Change management is another area where the Tata Group has invested plenty of effort. The smooth transition that companies such as VSNL and CMC have made, from being public-sector entities to becoming members of the Tata family, bears testimony to the patience and skills the group has brought to the challenging task of reforming the mindsets and attitudes of employees coming into its fold from a different work environment.

The Tatas have progressed with the times and have endeavoured to offer more to their employees today, including the opportunity to progress within and across group companies. Programmes such as the Tata Administrative Service and institutions like the Tata Management Training Centre have been revamped and reengineered to reflect the requirements of the present.
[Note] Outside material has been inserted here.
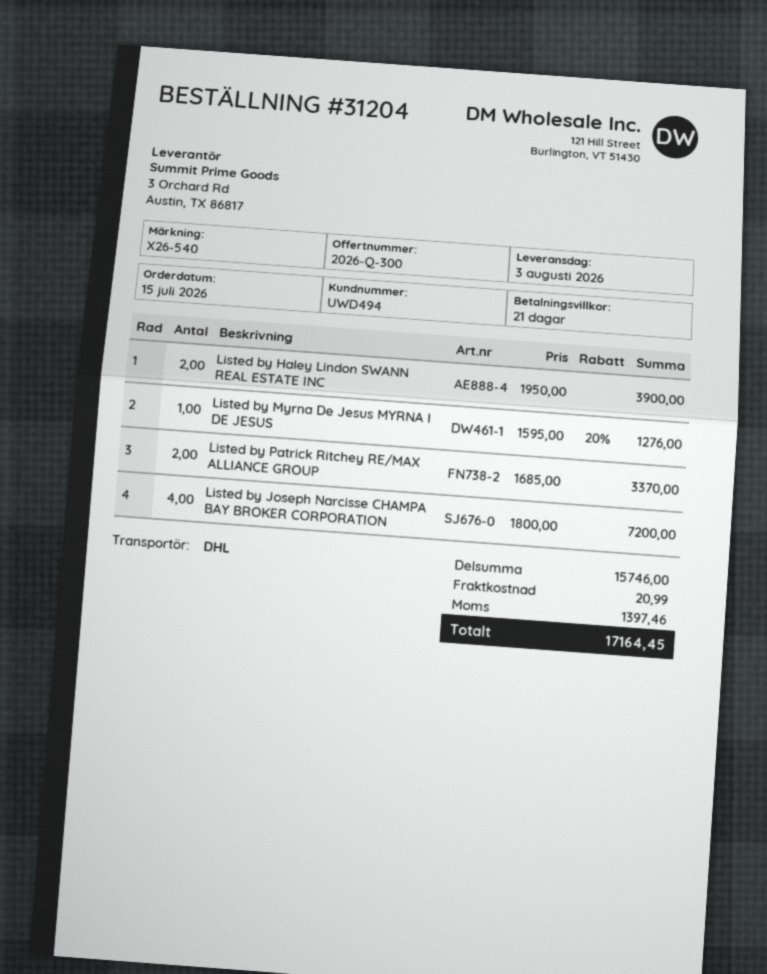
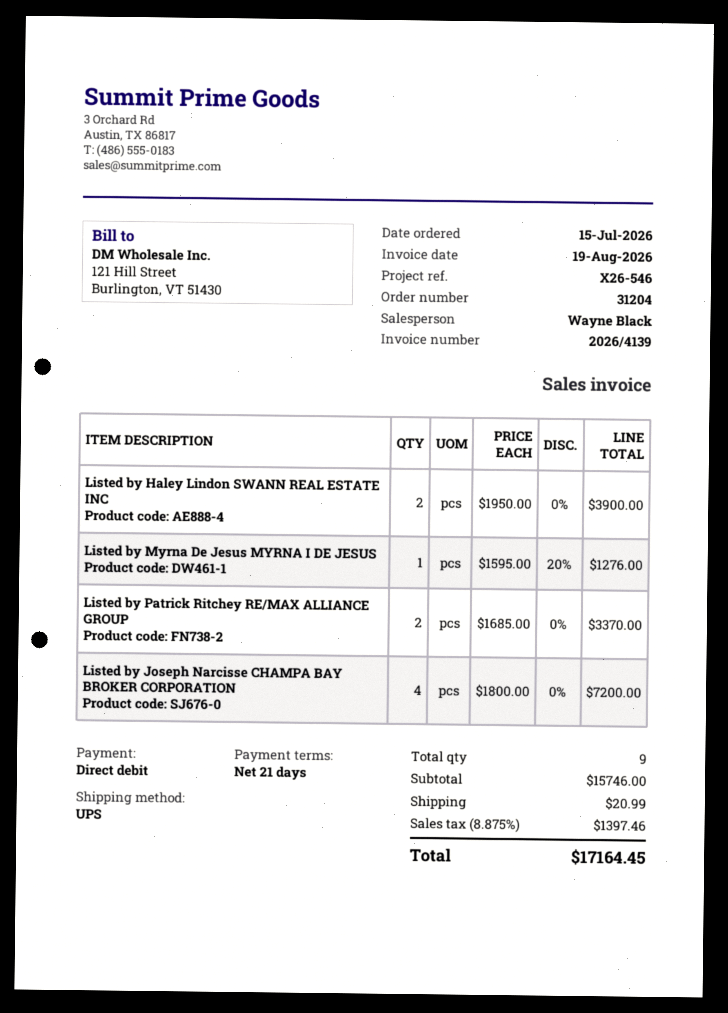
reference: X26-540 -> X26-546
shipping method: DHL -> UPS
These and other measures enable achievers in the group to progress further and faster than was the case in years gone by. "We have group mobility processes that facilitate movement across functions and domains of knowledge," says Mr Pradhan. "We have over the last three years consistently moved an average of 50 people a year, at the managerial level and above, across companies."

If all of this suggests the Tatas are some kind of model employer, then Gopalakrishnan is quick to dispel the notion. "I'd like to believe that we are always striving to be a model employer," he says, "but I also believe that if there were a list of model employers, the Tatas would certainly feature in the top few." Kishore Chaukar, also a member of the GCC, seconds his colleague. "I would say the Tatas are on their way to becoming a model employer, but we have a considerable way to go," he says. "We have millions of miles to cover, thousands of items on our agenda," says Mr Pradhan. "However, we are happy with the approaches we are taking."

James R. Uffelman, an American businessman, once said: "The only way I can compete … is to treat my employees better, move them up faster, give them more money and put mirrors in the bathrooms." The articles featured in this subsection reflect the varied endeavours being pursued by the Tata Group to do all of that, and then some.